Tuesday was one of those days. The bus I need to get to work was either delayed or had its schedule recession-slashed, so I had to stand waiting long enough to wonder if this is really the life I am supposed to be living. I had my earphones jammed into my brain, and through them came the voice of Howard Stern and the gang playing a new game that involved asking basic informational questions (“How many legs does a snake have?”; “What animal do kittens come from?”) to two developmentally disabled regulars on the show. I forget what the game was called. Which Retard Is Smarter, maybe. When the bus finally came I lumbered right onto it, foregoing any of the customary looking from side to side to see if I might be able to allow a pregnant woman or octogenarian to board before me. I did this because I was sick of waiting, sick of the whole world, and because the bus that showed was one of the two models used on my line, and it was the model apparently designed by people who would not know how many legs a snake has. It makes terrible use of the interior space of the bus, somehow offering just a few places to sit at all, and making those few spaces into a miserable game of commuter Twister, everyone on top of one another and sitting at angles that make the ride jerky and unpleasant, as if the designer of the bus wanted every rider to have the change shaken out of their pockets. The only two decent seats are way in the back row, on the extreme left and right. I wanted one of those seats and I got one, then I watched the rest of the suckers play that daily game of silent, joyless musical chairs.
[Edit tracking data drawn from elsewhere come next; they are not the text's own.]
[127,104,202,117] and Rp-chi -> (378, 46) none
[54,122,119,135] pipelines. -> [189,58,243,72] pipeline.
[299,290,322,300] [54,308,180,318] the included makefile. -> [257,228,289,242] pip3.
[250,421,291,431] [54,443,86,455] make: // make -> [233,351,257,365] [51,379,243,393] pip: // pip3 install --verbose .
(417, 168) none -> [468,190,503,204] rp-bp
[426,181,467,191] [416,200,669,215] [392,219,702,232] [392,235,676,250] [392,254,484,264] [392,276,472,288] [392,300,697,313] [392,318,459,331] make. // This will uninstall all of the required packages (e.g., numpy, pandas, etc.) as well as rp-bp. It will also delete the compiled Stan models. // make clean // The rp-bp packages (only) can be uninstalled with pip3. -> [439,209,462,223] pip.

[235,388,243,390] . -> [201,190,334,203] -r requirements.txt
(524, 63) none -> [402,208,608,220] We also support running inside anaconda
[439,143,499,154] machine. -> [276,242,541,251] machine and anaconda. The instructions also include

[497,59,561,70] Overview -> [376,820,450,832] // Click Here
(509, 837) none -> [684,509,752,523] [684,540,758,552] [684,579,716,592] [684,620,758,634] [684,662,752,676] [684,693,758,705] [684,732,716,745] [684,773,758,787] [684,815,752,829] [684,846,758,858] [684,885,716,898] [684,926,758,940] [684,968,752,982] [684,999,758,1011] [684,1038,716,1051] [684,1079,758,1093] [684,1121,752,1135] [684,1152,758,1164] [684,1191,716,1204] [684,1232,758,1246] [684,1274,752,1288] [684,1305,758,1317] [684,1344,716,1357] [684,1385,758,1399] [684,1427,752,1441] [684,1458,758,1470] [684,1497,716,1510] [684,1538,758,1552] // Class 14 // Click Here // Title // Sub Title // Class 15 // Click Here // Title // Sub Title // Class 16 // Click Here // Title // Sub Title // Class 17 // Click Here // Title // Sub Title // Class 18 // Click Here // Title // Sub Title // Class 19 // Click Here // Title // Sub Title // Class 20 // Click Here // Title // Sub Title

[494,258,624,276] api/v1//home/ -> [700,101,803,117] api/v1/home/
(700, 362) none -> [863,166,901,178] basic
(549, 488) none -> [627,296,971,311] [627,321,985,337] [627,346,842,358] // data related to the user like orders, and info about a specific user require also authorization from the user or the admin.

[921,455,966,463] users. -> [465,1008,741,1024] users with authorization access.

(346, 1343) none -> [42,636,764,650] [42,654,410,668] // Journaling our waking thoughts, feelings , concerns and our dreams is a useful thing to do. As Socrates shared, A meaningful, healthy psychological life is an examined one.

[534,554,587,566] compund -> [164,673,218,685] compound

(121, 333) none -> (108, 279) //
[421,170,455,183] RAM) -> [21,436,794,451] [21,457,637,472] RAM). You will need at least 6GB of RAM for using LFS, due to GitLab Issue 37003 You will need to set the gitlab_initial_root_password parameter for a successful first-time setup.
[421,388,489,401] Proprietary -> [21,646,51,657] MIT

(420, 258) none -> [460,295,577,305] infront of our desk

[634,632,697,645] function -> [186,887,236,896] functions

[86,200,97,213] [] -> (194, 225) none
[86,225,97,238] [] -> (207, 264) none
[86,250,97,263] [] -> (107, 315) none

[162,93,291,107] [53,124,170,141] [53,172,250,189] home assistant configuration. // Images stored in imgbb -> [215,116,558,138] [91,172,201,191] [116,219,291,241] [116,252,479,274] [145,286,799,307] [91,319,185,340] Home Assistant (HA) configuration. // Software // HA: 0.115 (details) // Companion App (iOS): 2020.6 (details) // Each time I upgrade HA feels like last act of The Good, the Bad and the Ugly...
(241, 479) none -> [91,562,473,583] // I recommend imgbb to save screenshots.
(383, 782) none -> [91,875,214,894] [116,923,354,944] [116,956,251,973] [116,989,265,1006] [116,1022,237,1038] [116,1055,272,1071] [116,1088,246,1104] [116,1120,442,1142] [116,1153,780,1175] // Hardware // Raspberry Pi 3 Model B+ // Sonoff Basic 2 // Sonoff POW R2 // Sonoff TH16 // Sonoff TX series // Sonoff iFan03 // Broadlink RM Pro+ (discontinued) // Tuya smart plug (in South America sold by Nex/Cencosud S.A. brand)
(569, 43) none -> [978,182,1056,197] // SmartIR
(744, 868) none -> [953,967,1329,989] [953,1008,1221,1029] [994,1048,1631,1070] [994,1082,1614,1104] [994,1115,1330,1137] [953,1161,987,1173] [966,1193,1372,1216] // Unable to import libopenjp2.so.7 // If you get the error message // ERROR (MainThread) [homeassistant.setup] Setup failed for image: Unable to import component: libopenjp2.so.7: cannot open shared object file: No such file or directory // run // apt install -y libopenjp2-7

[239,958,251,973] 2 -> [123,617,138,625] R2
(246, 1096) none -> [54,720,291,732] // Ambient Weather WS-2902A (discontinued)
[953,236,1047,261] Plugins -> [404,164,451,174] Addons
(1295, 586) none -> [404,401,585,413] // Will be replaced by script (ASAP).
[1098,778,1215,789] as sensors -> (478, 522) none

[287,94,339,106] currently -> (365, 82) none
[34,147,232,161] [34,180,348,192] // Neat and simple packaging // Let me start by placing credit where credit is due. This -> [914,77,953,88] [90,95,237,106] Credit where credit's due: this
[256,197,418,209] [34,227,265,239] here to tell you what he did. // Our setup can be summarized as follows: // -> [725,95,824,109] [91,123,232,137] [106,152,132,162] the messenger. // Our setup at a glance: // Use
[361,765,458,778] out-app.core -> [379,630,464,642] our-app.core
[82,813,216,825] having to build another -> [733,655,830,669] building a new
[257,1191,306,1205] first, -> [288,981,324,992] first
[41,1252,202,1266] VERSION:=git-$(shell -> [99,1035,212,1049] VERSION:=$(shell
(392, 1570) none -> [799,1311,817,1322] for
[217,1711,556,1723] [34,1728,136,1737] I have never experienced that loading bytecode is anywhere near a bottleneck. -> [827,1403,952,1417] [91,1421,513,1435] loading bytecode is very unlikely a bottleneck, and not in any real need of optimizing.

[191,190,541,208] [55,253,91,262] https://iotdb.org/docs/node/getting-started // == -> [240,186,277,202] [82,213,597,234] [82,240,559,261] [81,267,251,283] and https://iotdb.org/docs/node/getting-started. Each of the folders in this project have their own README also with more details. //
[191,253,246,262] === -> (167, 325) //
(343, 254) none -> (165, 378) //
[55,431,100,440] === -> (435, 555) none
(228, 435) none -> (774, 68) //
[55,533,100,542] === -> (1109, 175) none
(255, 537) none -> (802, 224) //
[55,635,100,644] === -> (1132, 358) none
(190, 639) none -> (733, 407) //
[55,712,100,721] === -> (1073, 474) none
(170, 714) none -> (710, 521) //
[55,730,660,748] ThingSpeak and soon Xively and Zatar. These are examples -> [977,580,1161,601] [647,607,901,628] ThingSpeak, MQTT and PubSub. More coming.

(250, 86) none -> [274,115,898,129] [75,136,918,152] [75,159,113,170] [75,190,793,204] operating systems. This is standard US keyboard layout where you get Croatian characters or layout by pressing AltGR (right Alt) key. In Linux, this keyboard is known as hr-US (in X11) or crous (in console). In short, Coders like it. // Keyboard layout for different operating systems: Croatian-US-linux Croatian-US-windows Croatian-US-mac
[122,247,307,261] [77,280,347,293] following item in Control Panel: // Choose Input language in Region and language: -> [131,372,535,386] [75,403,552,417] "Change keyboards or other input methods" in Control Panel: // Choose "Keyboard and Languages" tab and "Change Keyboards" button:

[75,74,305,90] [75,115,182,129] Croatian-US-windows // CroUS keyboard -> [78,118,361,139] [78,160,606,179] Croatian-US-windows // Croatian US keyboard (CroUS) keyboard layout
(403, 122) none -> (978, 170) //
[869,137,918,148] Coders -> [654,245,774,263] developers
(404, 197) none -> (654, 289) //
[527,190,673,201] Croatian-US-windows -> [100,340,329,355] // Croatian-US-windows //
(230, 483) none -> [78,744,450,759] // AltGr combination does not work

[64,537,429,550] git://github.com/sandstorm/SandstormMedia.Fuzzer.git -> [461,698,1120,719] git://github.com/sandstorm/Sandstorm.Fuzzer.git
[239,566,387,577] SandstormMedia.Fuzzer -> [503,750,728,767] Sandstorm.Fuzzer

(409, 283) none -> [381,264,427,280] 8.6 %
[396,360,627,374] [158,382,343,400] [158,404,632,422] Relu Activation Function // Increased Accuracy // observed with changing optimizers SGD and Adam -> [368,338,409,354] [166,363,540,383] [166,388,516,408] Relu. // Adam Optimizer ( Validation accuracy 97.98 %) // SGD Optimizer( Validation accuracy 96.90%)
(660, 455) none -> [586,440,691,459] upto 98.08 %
The third and last Aurelio to play major league baseball, Aurelio Lopez, began his career in 1974, the year after the first Aurelio pitched his last game. Like the first Aurelio, Aurelio Lopez was a relief pitcher. He never faced the second Aurelio, Aurelio Rodriguez, but for one season, 1979, the second and third Aurelios played together on the Detroit Tigers. It would be the last full season on the up and coming Tigers for the second Aurelio, but the third Aurelio would stick around long enough to play a key bullpen role for the 1984 champions, logging a sparkling 10-1 win-loss record. Aurelio Lopez would pitch for eleven seasons in the majors in all. At the time of his final release in 1987 by the Astros, Aurelio Lopez had a .633 career winning percentage, 93 career saves, and a World Championship ring. In 1992, one day after his 44th birthday, Aurelio Lopez was killed in a car accident in Mexico.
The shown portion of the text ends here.